> PROVIDED INFORMATION
======
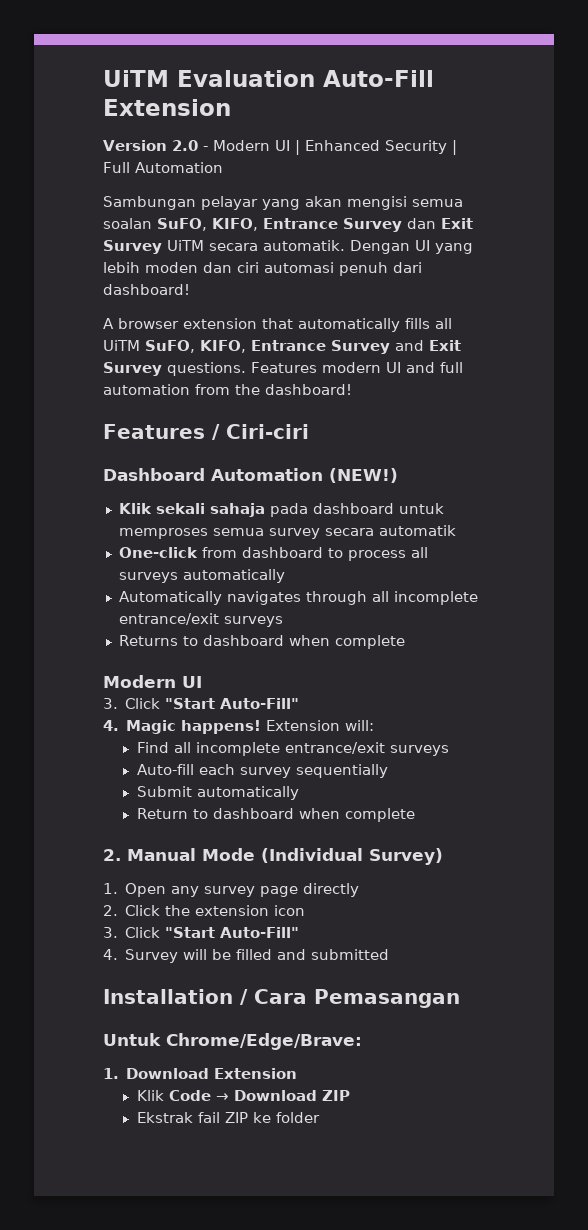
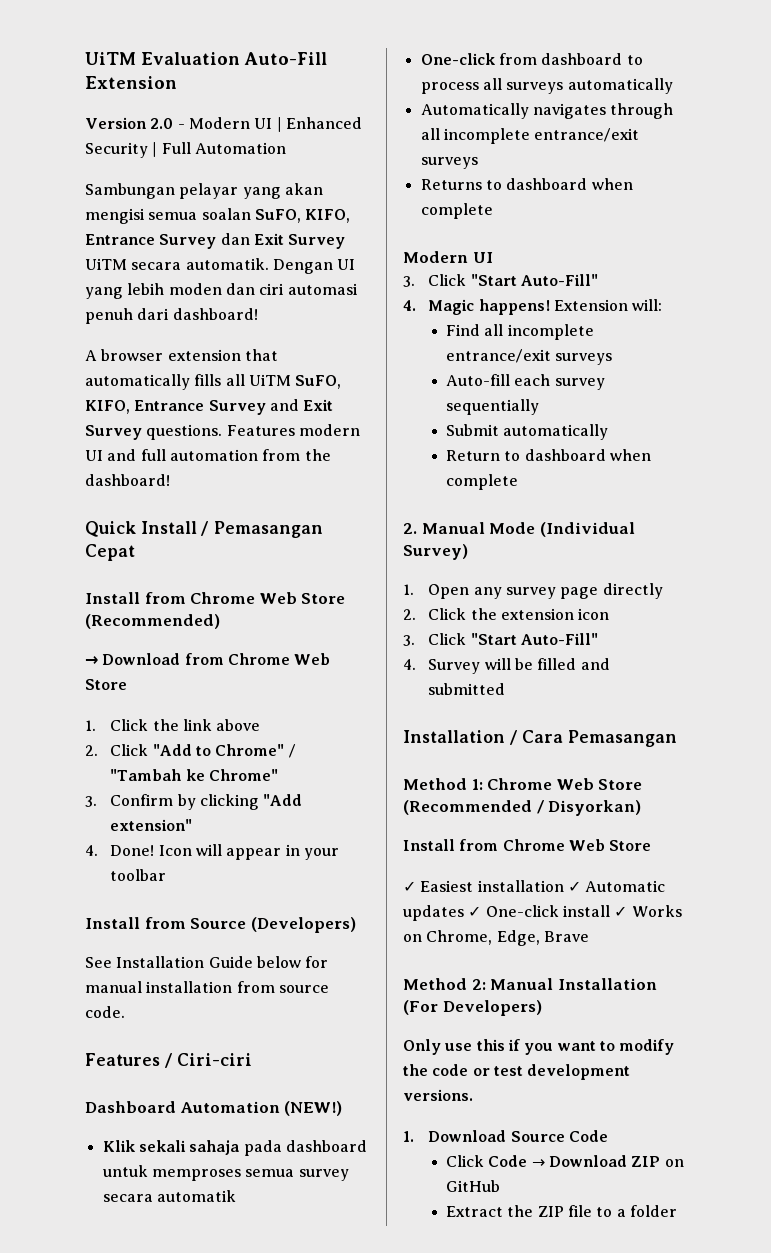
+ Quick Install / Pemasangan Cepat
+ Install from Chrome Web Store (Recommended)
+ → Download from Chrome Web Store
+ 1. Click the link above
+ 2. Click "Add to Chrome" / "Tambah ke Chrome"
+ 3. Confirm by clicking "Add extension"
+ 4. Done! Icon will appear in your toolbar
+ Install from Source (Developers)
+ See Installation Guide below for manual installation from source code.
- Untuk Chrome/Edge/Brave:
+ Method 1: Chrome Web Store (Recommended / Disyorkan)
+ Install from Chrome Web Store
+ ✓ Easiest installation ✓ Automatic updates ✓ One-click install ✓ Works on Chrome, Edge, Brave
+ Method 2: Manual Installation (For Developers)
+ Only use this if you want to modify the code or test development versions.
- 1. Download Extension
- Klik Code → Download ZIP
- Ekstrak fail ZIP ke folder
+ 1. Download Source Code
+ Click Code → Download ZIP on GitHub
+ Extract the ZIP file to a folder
======
> AIM OF THE EXERCISE
The lines you need run from the one containing "- 1. Download Extension" to the end of the listing. Output exactly those, both ends included.

> ANSWER SPACE
- 1. Download Extension
- Klik Code → Download ZIP
- Ekstrak fail ZIP ke folder
+ 1. Download Source Code
+ Click Code → Download ZIP on GitHub
+ Extract the ZIP file to a folder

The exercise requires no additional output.